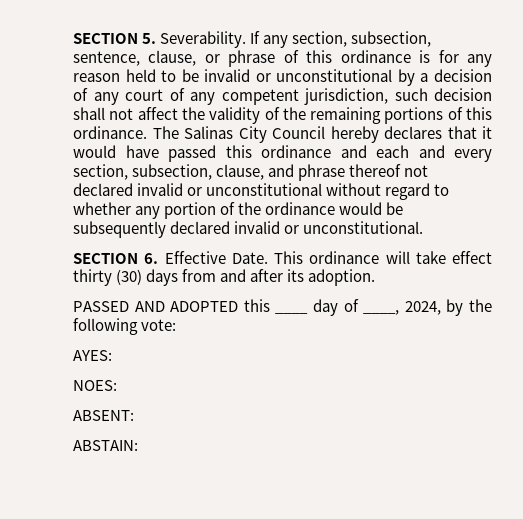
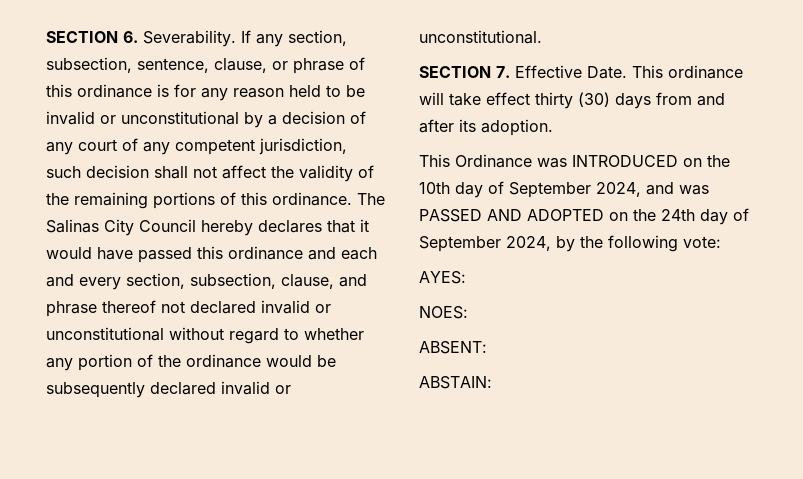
- SECTION 5. Severability.
+ SECTION 6. Severability.
- SECTION 6. Effective Date.
+ SECTION 7. Effective Date.
- PASSED AND ADOPTED this ____ day of ____, 2024, by the following vote:
+ This Ordinance was INTRODUCED on the 10th day of September 2024, and was PASSED AND ADOPTED on the 24th day of September 2024, by the following vote:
# # # #
▶ [What needs to be done] Output the line containing "SECTION 6. Severability." and each line after it through the close of the entries, unchanged and with no other lines.

▶ [Output for this exercise]
+ SECTION 6. Severability.
- SECTION 6. Effective Date.
+ SECTION 7. Effective Date.
- PASSED AND ADOPTED this ____ day of ____, 2024, by the following vote:
+ This Ordinance was INTRODUCED on the 10th day of September 2024, and was PASSED AND ADOPTED on the 24th day of September 2024, by the following vote:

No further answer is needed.